|Marko Tejic led a balanced Serbian offence with 16 points|
Turning Point: Serbia were leading 39-36 after a quite tight first half, which mainly consisted of alternating runs, and the two teams were basically trading baskets until Marko Tejic drilled a three-pointer, with 2:59 remaining in the third, to give Serbia the first double-digit lead in the game, 55-44. Croatia misfired on the other end and Nikola Rebic earned a foul and sunk both free throws. After Croatia missed one more three-point attempt, Rebic again split the Croatian defence and finished at the rim to give Serbia a 59-44 lead with 1:08 left to the third buzzer.
Game Hero: Rebic came off the bench and decided to prolong his stay by delivering the performance of a more mature point guard. He conducted the Serbian offence with inventiveness and a cool mind, selecting the right option against the Croatian zone defence on most occasions. He finished with 10 points on four-for-nine from the field and added six rebounds, four assists and one steal.
Stats Don't Lie: Five Serbia players scored in double digits and the winners got an eye-catching 30 points from their bench players. Serbia also got 15 points off turnovers as Croatia turned the ball over 16 times.
Serbia pulled away from neighbours Croatia in the second half of the bronze medal game at the U20 European Championship on Crete to return to the podium of the competition after six years.
In a game that came at the end of a physically taxing two-week long tournament, Serbia had the fresh legs and Croatia ran out of fuel shortly after the half-time break.
While Serbia used a nine-man rotation and Croatia used their entire squad towards the end of the clash, every Serbian player who stepped on the floor wrote his name on the scoreboard and contributed his grain of salt towards the victory.
Croatia started on a 2-3 zone defence that produced results early on, by denying the Serbian big men their comfort zone in the low post.
Serbia adjusted rapidly though and used their inside-out passing to find success from long range.
The two teams alternated runs as they shot solidly from any position (Serbia 4-for-10, Croatia 5-for-13 from three in the first half) and neither led by more than five points in the first 20 minutes.
Increasingly though, and despite the fact they continued to stretch the floor as superbly as they had done from the first day of this tournament, Croatia had to attempt more and more contested shots, while Serbia appeared more at ease in finding the open man.
When Serbia gained some distance midway through the third frame, Croatia seemed too exhausted to produce a convincing reaction and Serbia enjoyed their biggest lead, 65-48, in the first minute of the final period.
Croatia, who went only 2-for-11 from three-point range in the second half, dug deep and reduced the gap to 69-60 on a Domagoj Bosnjak triple with 5:25 remaining.

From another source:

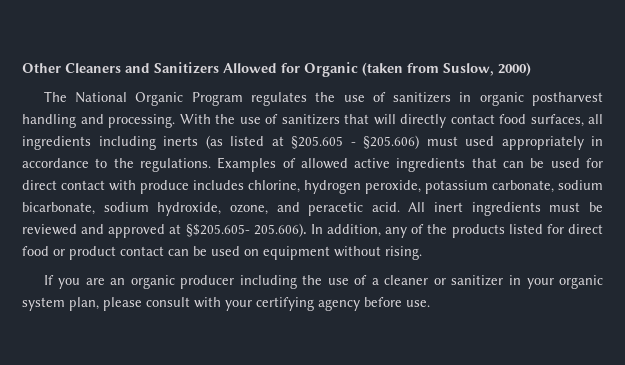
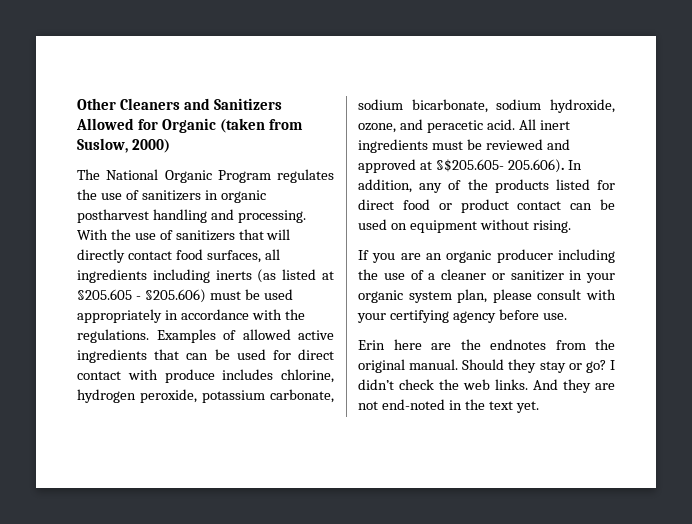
- With the use of sanitizers that will directly contact food surfaces, all ingredients including inerts (as listed at §205.605 - §205.606) must used appropriately in accordance to the regulations.
+ With the use of sanitizers that will directly contact food surfaces, all ingredients including inerts (as listed at §205.605 - §205.606) must be used appropriately in accordance with the regulations.
+ Erin here are the endnotes from the original manual. Should they stay or go? I didn’t check the web links. And they are not end-noted in the text yet.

Jovan Novak replied with a jumper and then Tejic, who had the knack of scoring at key moments and shot 6-for-10 from the floor to collect a team-high 16 points, made a lay-up to restore Serbia's double-digit lead, 73-60, with 4:11 left on the clock.
Serbia began celebrating their medal conquest already in the final minute of the clash, as it had long been clear that Croatia had no strength and no time to mount a comeback.
Ognjen Jaramaz, who also came off the bench, produced another superb performance for Serbia and finished with 15 points, while Novak had 14 points, five rebounds and four assists.
For Croatia, Karlo Zganec collected 17 points and eight boards and Dominik Mavra had 11 points, five rebounds and five assists in a losing effort.